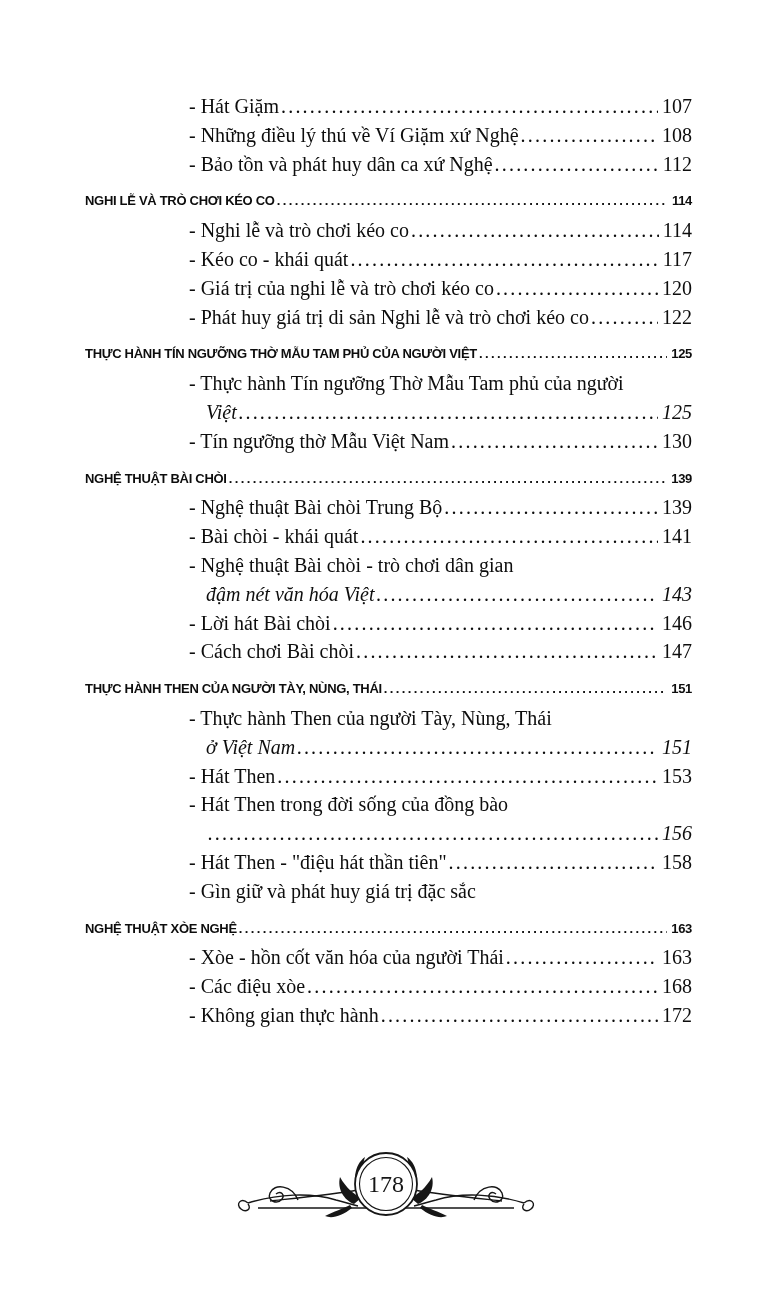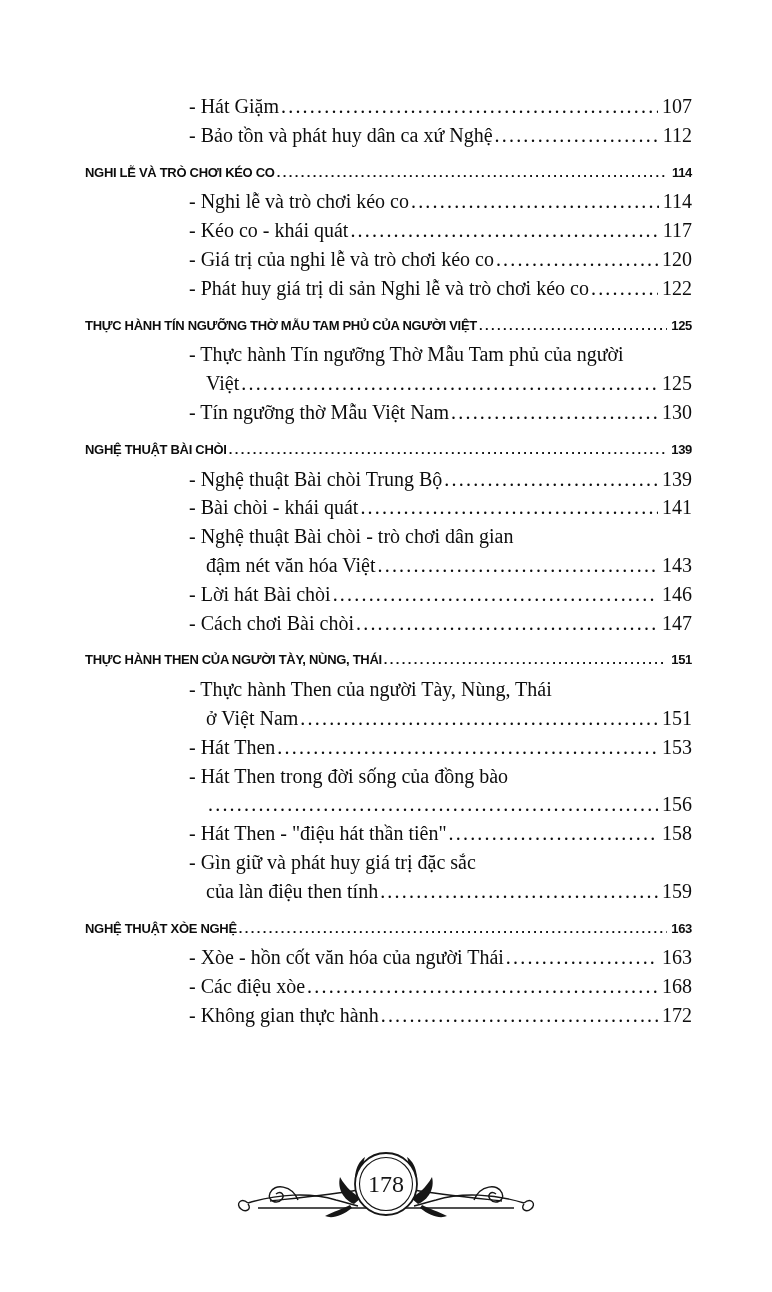--- a/index.html
+++ b/index.html
@@ -72,6 +72,11 @@
         <span class="pagenum">107</span>
       </div>
       <div class="toc-row item">
+        <span class="toc-text">- Những điều lý thú về Ví Giặm xứ Nghệ</span>
+        <span class="leader"></span>
+        <span class="pagenum">108</span>
+      </div>
+      <div class="toc-row item">
         <span class="toc-text">- Bảo tồn và phát huy dân ca xứ Nghệ</span>
         <span class="leader"></span>
         <span class="pagenum">112</span>

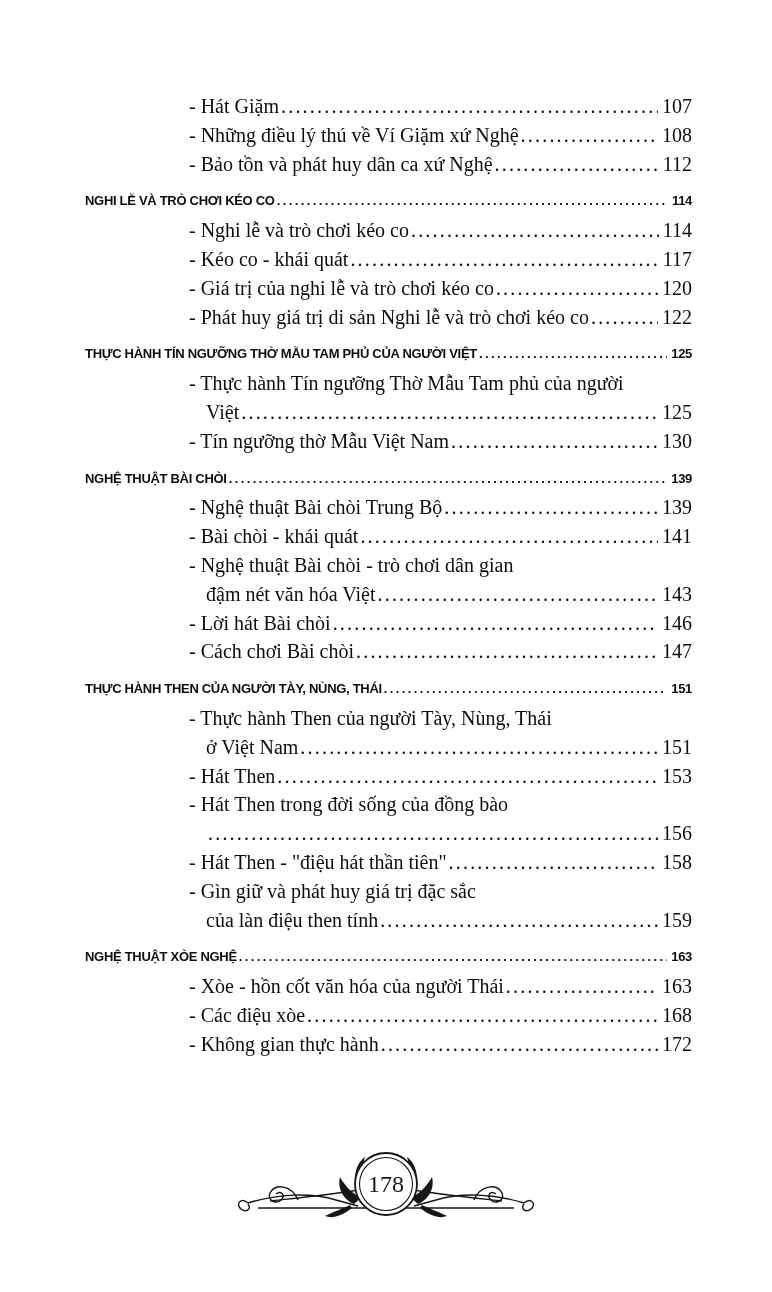--- a/index.html
+++ b/index.html
@@ -27,7 +27,7 @@
     color: #0d0d0d;
   }
   .toc-row.item { padding-left: 104px; }
-  .toc-row.cont { padding-left: 121px; }
+  .toc-row.cont { padding-left: 121px; font-style: italic; }
   .toc-row.chapter {
     padding-left: 0;
     margin-top: 9px;

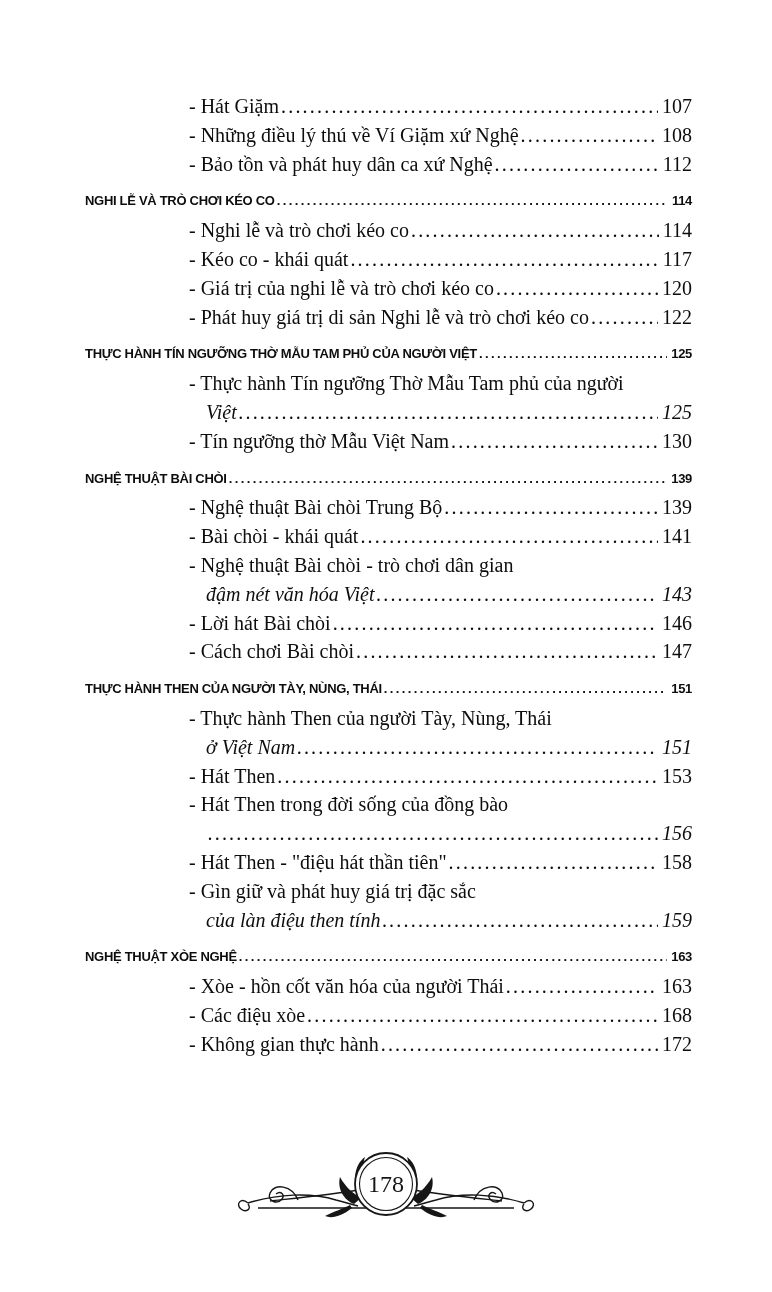--- a/index.html
+++ b/index.html
@@ -190,11 +190,6 @@
       <div class="toc-row item line1">
         <span class="toc-text">- Gìn giữ và phát huy giá trị đặc sắc</span>
       </div>
-      <div class="toc-row item cont">
-        <span class="toc-text">của làn điệu then tính</span>
-        <span class="leader"></span>
-        <span class="pagenum">159</span>
-      </div>
       <div class="toc-row chapter">
         <span class="toc-text">NGHỆ THUẬT XÒE NGHỆ</span>
         <span class="leader"></span>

================

◆ **Problem**
Where pictures appear, skip them and transcribe all other material word for word.

◆ **Solved problem**
--- a/index.html
+++ b/index.html
@@ -72,6 +72,11 @@
         <span class="pagenum">107</span>
       </div>
       <div class="toc-row item">
+        <span class="toc-text">- Những điều lý thú về Ví Giặm xứ Nghệ</span>
+        <span class="leader"></span>
+        <span class="pagenum">108</span>
+      </div>
+      <div class="toc-row item">
         <span class="toc-text">- Bảo tồn và phát huy dân ca xứ Nghệ</span>
         <span class="leader"></span>
         <span class="pagenum">112</span>

--- a/index.html
+++ b/index.html
@@ -27,7 +27,7 @@
     color: #0d0d0d;
   }
   .toc-row.item { padding-left: 104px; }
-  .toc-row.cont { padding-left: 121px; }
+  .toc-row.cont { padding-left: 121px; font-style: italic; }
   .toc-row.chapter {
     padding-left: 0;
     margin-top: 9px;

--- a/index.html
+++ b/index.html
@@ -190,11 +190,6 @@
       <div class="toc-row item line1">
         <span class="toc-text">- Gìn giữ và phát huy giá trị đặc sắc</span>
       </div>
-      <div class="toc-row item cont">
-        <span class="toc-text">của làn điệu then tính</span>
-        <span class="leader"></span>
-        <span class="pagenum">159</span>
-      </div>
       <div class="toc-row chapter">
         <span class="toc-text">NGHỆ THUẬT XÒE NGHỆ</span>
         <span class="leader"></span>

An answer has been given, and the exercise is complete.